From those roots has risen one of the larger credit unions in the region, with $127 million in assets, more than 11,000 members, three branches — in Springfield, Hadley, and the just-opened office in West Springfield — and an eye toward further growth driven by an ever-increasing public awareness of the role of credit unions in an age of big-bank consolidation.

Fueling His Fire

Ostrowski is a veteran of the region’s financial scene, but his lengthy career in banking came about by accident. He was fresh out of Springfield College, pumping gas on the Mass Pike, when Bud Doble, then president of United Co-operative Bank, pulled up. They chatted a bit, and something in Ostrowski’s demeanor impressed Dobel, who handed the young man a business card and asked him to call him. Ostrowski did, and was offered a job as a management trainee.

The problem was, he was making more money at the pump than the bank initially offered. When he told his father, the elder Ostrowski explained the difference between a job and a career, and told him to take the plunge.

As careers in banking go, it’s been a wide-ranging one, including stints at Ludlow Savings Bank, Multibank, and Pioneer Financial Co-operative Bank. He also spent nine years as vice president and chief lending officer at Freedom Credit Union in Springfield, and, more recently, senior vice president of lending at Barre Savings Bank.

With that much experience in what could collectively be called community banks, he knows a thing or two about what draws customers to those institutions, as opposed to, say the Bank of America or Santander type of institution. And credit unions like Arrha, he said, fill a similar role, though they have historically been “the best-kept secret in the Pioneer Valley.”

Still, the benefits are obvious to Ostrowski. “Our motto is ‘people helping people’ so our rates for loans are typically lower than at a bank, and deposit rates are higher,” he explained, noting that not having to answer to stockholders gives Arrha more freedom in those areas. “But we have our own difficulties — banks can go out and sell more stock to raise capital; we have to earn it on the job, which is a lot more difficult.”

But their ability to balance robust lending power with a community atmosphere is becoming more evident as so many smaller banks in the Northeast continue to merge with larger institutions, most recently Westfield Savings Bank’s acquisition of Chicopee Savings Bank.

“So many small, mutual banks that started in Massachusetts — Chicopee Savings, Ludlow Savings, Barre Savings — are gone now,” he said. “They were all great, small hometown banks where people went and trusted. Now they’re being taken over. Hopefully, Arrha is filling that void.”

Room to Grow

Most of Arrha’s programs are targeted at retail consumers, but the credit union plans to hire someone in the next six months to oversee an expansion of what, up to now, has been a limited portfolio of commercial loans. Like many credit unions, it sees plenty of opportunity in the small to mid-sized business customers that the larger banks neglect in their pursuit of $4 million and $5 million accounts.

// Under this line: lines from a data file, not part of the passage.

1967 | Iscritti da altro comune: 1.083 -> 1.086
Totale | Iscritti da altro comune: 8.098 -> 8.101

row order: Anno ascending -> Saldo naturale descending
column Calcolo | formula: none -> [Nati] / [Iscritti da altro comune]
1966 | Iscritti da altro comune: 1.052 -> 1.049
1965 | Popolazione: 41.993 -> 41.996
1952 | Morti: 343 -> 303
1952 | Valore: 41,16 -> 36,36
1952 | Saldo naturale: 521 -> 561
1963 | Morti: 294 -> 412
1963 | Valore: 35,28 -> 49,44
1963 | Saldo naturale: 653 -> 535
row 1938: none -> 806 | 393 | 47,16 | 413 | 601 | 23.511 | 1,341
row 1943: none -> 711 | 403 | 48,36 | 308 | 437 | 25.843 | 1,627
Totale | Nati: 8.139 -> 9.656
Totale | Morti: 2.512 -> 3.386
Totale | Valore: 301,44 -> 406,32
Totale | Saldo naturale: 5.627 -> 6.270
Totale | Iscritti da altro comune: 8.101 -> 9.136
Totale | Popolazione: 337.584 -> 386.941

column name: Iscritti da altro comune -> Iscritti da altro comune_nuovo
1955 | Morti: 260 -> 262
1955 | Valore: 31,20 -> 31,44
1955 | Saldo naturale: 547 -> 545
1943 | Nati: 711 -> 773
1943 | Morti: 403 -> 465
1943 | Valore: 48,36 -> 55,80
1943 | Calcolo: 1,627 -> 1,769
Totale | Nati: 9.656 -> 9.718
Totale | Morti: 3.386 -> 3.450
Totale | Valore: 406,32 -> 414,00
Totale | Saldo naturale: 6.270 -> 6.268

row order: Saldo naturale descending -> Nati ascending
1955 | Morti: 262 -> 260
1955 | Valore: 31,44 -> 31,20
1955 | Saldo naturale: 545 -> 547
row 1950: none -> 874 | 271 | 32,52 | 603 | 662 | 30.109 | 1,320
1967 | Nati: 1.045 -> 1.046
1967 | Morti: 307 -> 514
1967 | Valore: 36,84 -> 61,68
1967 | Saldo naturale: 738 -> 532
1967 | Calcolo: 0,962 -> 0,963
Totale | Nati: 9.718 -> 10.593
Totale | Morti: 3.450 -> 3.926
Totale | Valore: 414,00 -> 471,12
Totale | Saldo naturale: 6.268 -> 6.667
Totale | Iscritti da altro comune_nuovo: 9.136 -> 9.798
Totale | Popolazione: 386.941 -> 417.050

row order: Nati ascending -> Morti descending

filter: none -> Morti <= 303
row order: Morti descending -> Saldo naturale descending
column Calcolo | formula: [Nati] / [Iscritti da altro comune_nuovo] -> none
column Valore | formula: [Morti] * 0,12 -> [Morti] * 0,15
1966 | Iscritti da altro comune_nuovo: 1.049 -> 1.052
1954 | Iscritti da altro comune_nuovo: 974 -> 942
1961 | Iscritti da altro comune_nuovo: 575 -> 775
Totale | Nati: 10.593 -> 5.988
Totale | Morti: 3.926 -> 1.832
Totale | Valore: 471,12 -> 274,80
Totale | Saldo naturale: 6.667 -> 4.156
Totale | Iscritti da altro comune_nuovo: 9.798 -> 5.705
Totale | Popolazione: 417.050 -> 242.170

“That’s not who we are,” Ostrowski said. “That’s not our niche. We want to help the smaller person succeed, with car loans, personal loans, student loans … we do excellent at home mortgages, with the lowest closing costs and rates in the Greater Springfield area. We have checking accounts that are dirt-cheap and don’t rip anyone off with fees. We’ve built a good foundation on those things.”

The foundation is fertile soil, he said, to grow the commercial-lending side over the next few years.

“We’re doing really well. We want to expand, but in this day and age, that’s very difficult. Do you build branches or build software? We want to have a few branches, but we don’t want to be inundated with buildings. Everything is electronic, and that’s where the money is, but we still need a physical presence, a few locations. Overall, the bank is very healthy and thriving.”

That progress puts Arrha at a sort of crossroads, he went on, but one marked by opportunity.

“We want to fill the void of the small, mutual savings banks people loved to go to. I’m positive we are doing that, but whether we can sustain it over the next five or six years and keep up with the Bank of Americas, that’s to be determined. I think we can find our niche, though. We always do.”